▸ What you have to do:
Output each record below exactly as it stands, leaving out the pictures.

┌──

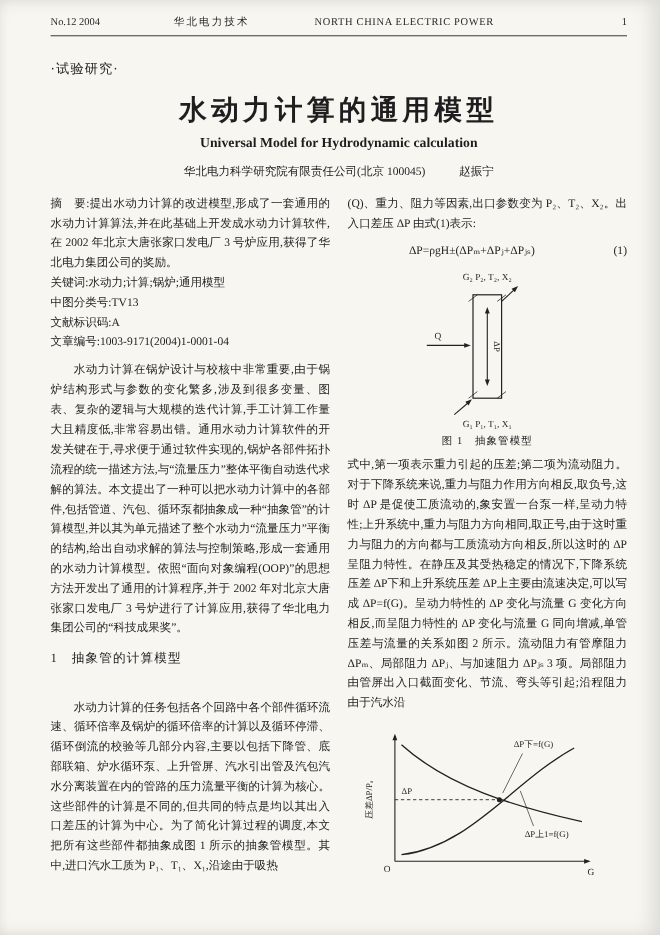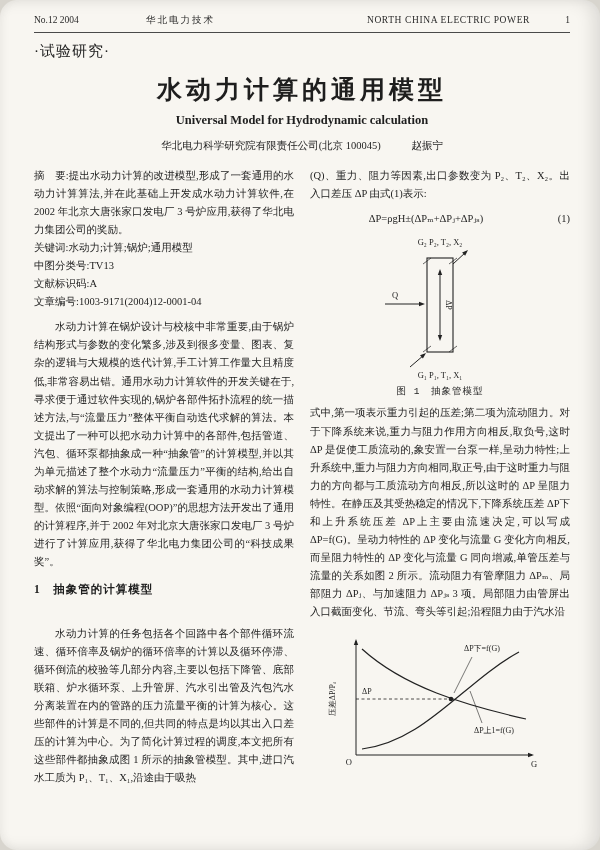"No.12 2004" .page { border-radius: 17px -> none; padding: 14px 30px 10px 34px -> 14px 30px 10px 46px }
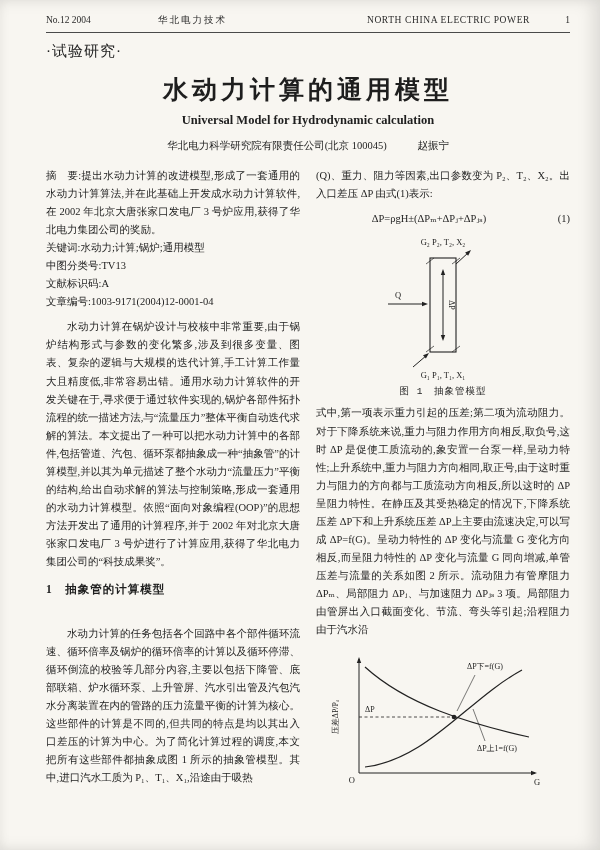"NORTH CHINA ELECTRIC POWER" .journal-header .jen { text-align: right -> left }
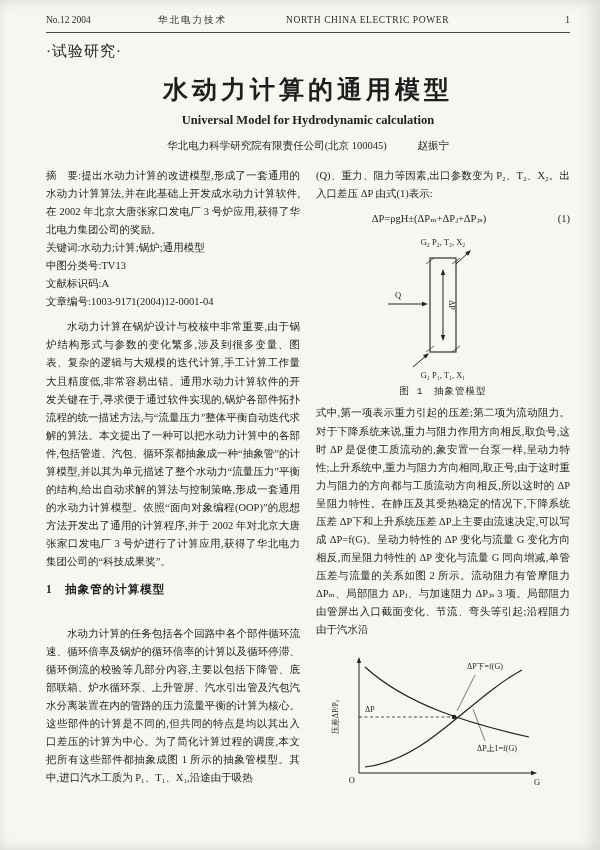"·试验研究·" .column-mark { font-size: 15px -> 12px; margin-top: 9px -> 21px }
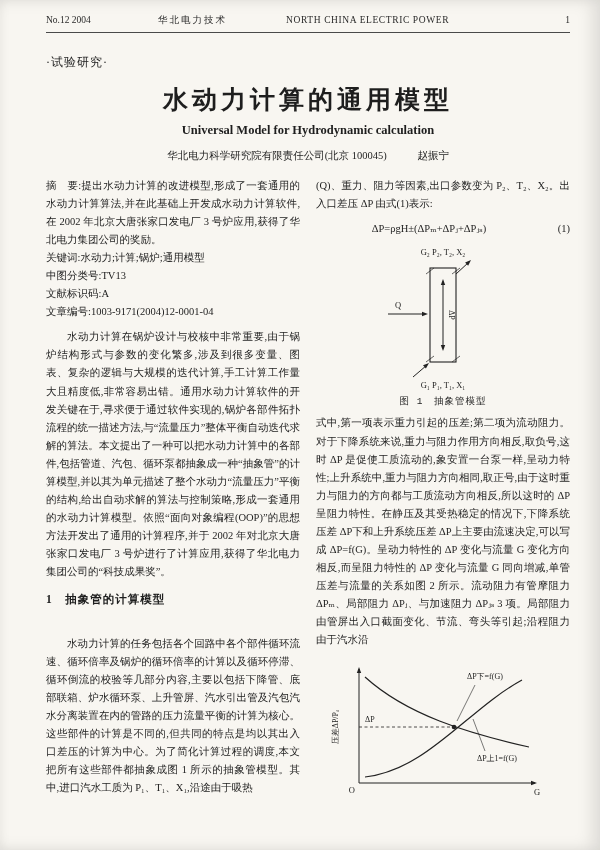"文章编号:1003-9171(2004)12-0001-04" p.front-item { text: 12-0001-04 -> 1-0001-04 }
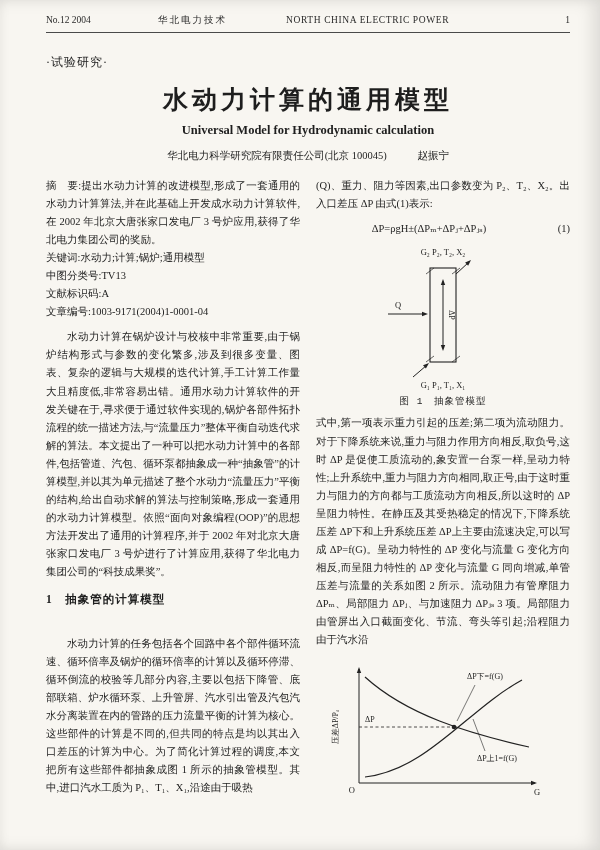"图 1 抽象管模型" .figcaption { font-family: Liberation Mono, monospace -> none }
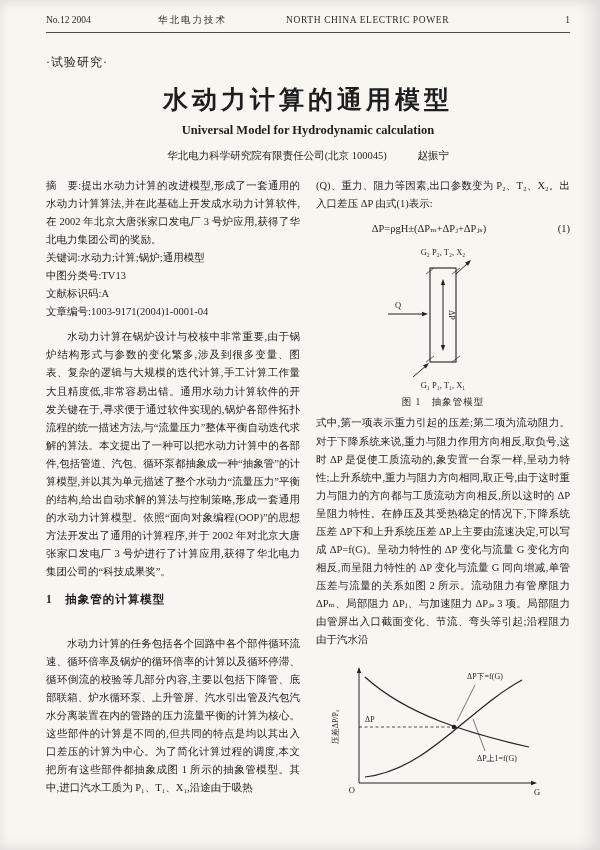"1 抽象管的计算模型" .sec-heading { font-weight: 700 -> 400 }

└──

▸ Written answer:
"No.12 2004" .page { border-radius: 17px -> none; padding: 14px 30px 10px 34px -> 14px 30px 10px 46px }
"NORTH CHINA ELECTRIC POWER" .journal-header .jen { text-align: right -> left }
"·试验研究·" .column-mark { font-size: 15px -> 12px; margin-top: 9px -> 21px }
"文章编号:1003-9171(2004)12-0001-04" p.front-item { text: 12-0001-04 -> 1-0001-04 }
"图 1 抽象管模型" .figcaption { font-family: Liberation Mono, monospace -> none }
"1 抽象管的计算模型" .sec-heading { font-weight: 700 -> 400 }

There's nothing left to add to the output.